The CDL-CapitaLand joint venture will be developing two residential towers comprising a total of 700 residential units, and an 11,530 sq m retail mall. Together, these two components should have a gross development value of more than $1 billion based on current residential prices and retail mall valuations. The rest of the commercial GFA will be made up of a hotel and a serviced residence block held under CDL Hospitality Trusts (CDL-HT) and ART respectively.
“We can play the precinct game a lot better because scale gives us the opportunity to see what is not the most obvious,” Yap suggests. Although Singapore is a small market, there are big opportunities, he adds. Other precinct plays could involve Bugis Junction, Bugis+ and Bugis Village. “They come as a Bugis precinct and we make sure the three properties are managed in a manner they are cohesive and exist as a single solution,” Yap says.

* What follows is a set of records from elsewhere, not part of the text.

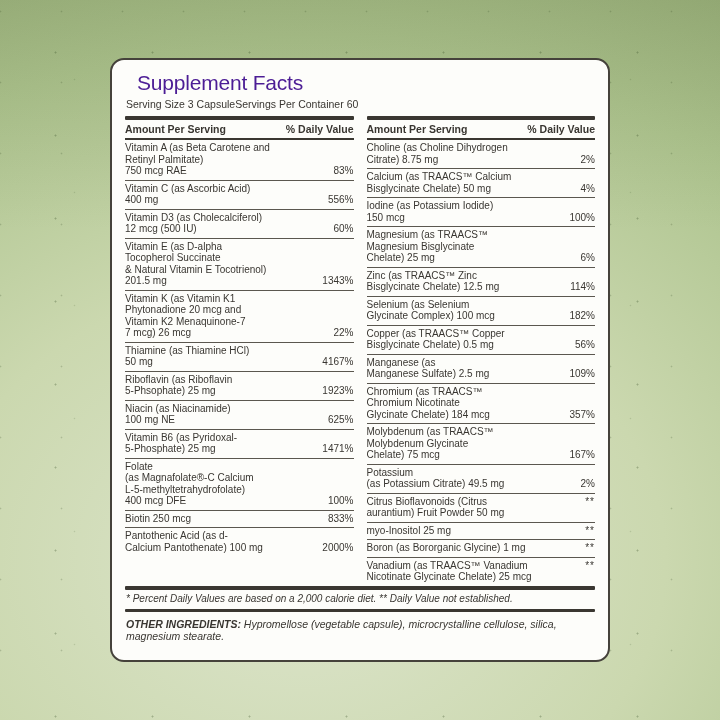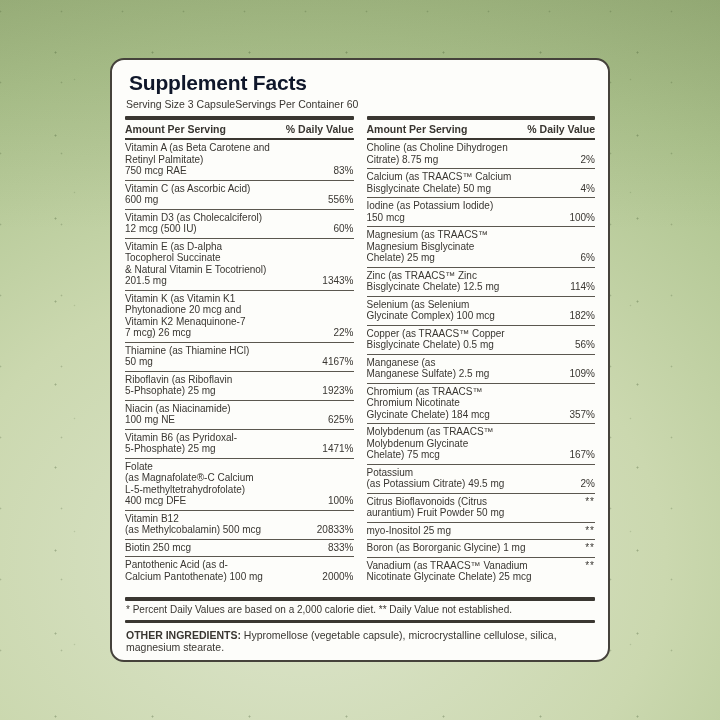--- a/index.html
+++ b/index.html
@@ -15,39 +15,39 @@
     background-size: 97px 83px, 61px 71px, 139px 113px, 100% 100%, 100% 100%;
     background-position: 7px 11px, 31px 47px, 5px 23px, 0 0, 0 0;
   }
 
   .card{
     position:absolute;left:110px;top:58px;width:500px;height:604px;
     box-sizing:border-box;background:#fdfdfa;border:2px solid #45423b;
     border-radius:14px;padding:11px 13px 10px 13px;color:#393631;overflow:hidden;
   }
 
-  .title{font-size:21px;font-weight:bold;letter-spacing:-.2px;line-height:24px;margin:0 0 3px 4px;color:#0f172a;}
+  .title{font-size:21px;font-weight:normal;letter-spacing:-.2px;line-height:24px;margin:0 0 3px 12px;color:#4c1d95;}
   .serving-line{display:flex;font-size:10.5px;line-height:12px;margin:0 1px 6px 1px;}
 
   .cols{display:flex;gap:13px;}
   .col{flex:1 1 0;min-width:0;}
 
   .bar-thick{height:4px;background:#3a3731;border-radius:1px;}
   .col-head{
     display:flex;justify-content:space-between;align-items:baseline;
     font-size:10.5px;font-weight:bold;padding:3px 0;border-bottom:2px solid #3a3731;
   }
 
   .row{display:flex;justify-content:space-between;gap:6px;padding:2px 0 3px 0;}
   .row + .row{border-top:1.5px solid #5b574f;}
   .rname{white-space:pre-line;font-size:10px;line-height:11.5px;flex:1 1 auto;}
   .rvalue{font-size:10px;line-height:11.5px;align-self:flex-end;white-space:nowrap;font-weight:normal;}
   .rvalue.top{align-self:flex-start;letter-spacing:1px;}
 
-  .footnote-wrap{margin-top:11px;}
+  .footnote-wrap{margin-top:0;font-style:italic;}
   .footnote{font-size:10px;line-height:12px;padding:3px 1px 4px 1px;}
   .bar-thin-full{height:3px;background:#3a3731;border-radius:1px;}
   .other{font-size:10.5px;line-height:12.6px;padding:6px 1px 0 1px;}
   .other b{font-weight:bold;}
 </style>
 </head>
 <body>
 
 <div class="card">
   <div class="title">Supplement Facts</div>
@@ -66,21 +66,21 @@
       </div>
       <div class="rows">
           <div class="row">
             <div class="rname">Vitamin A (as Beta Carotene and
 Retinyl Palmitate)
 750 mcg RAE</div>
             <div class="rvalue">83%</div>
           </div>
           <div class="row">
             <div class="rname">Vitamin C (as Ascorbic Acid)
-600 mg</div>
+400 mg</div>
             <div class="rvalue">556%</div>
           </div>
           <div class="row">
             <div class="rname">Vitamin D3 (as Cholecalciferol)
 12 mcg (500 IU)</div>
             <div class="rvalue">60%</div>
           </div>
           <div class="row">
             <div class="rname">Vitamin E (as D-alpha
 Tocopherol Succinate
@@ -114,25 +114,20 @@
             <div class="rname">Vitamin B6 (as Pyridoxal-
 5-Phosphate) 25 mg</div>
             <div class="rvalue">1471%</div>
           </div>
           <div class="row">
             <div class="rname">Folate
 (as Magnafolate®-C Calcium
 L-5-methyltetrahydrofolate)
 400 mcg DFE</div>
             <div class="rvalue">100%</div>
-          </div>
-          <div class="row">
-            <div class="rname">Vitamin B12
-(as Methylcobalamin) 500 mcg</div>
-            <div class="rvalue">20833%</div>
           </div>
           <div class="row">
             <div class="rname">Biotin 250 mcg</div>
             <div class="rvalue">833%</div>
           </div>
           <div class="row">
             <div class="rname">Pantothenic Acid (as d-
 Calcium Pantothenate) 100 mg</div>
             <div class="rvalue">2000%</div>
           </div>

Elsewhere, he cites International Business Park and Jurong East as the next region that could offer re-development potential. “We need to engage the authorities before coming up with a plan,” he says. “We are trying to go beyond ownership and tenure to figure out what makes sense as a whole so that for all stakeholders there is mutual win across the board,” he adds.
During a results briefing in August, CapitaLand CEO Lee Chee Koon said the group is interested in further developing its data centre portfolio, which was acquired through its merger with Ascendas-Singbridge.
“The challenge around data centres is it’s highly regulated because of the power it consumes and it’s not so easy to grow rapidly. We have a team and newly appointed CEO responsible to look at this asset class and hope to be able to share more good news once we build up a more substantive asset class,” says Lee.
CapitaLand has four data centres in Singapore — three under Ascend-as REIT (Telepark, Kim Chuan Telecommunications Complex and 38A Kim Chuan Road) and one under CapitaLand’s balance sheet (9 Tai Seng Drive). 9 Tai Seng Drive also offers scalable solutions such as co-location (move-in ready white space with power, cooling and a 24/7 operations team) and built-to-suit that offers design customisation.
CapitaLand will stick with its strategy of finding value, creating value and unlocking value. “I don’t think our strategy changed with Cov-id-19. What may change is our approach,” Yap says. For instance, retail as a human requirement does not disappear but the approach is different. Harnessing offline and online opportunities, such as the implementation of eCapitaMalls, and implementing a larger precinct opportunity to meet the challenges including cross-selling services such as warehousing and retail space, is an example.
“Covid actually validates the strategy,” Yap concludes.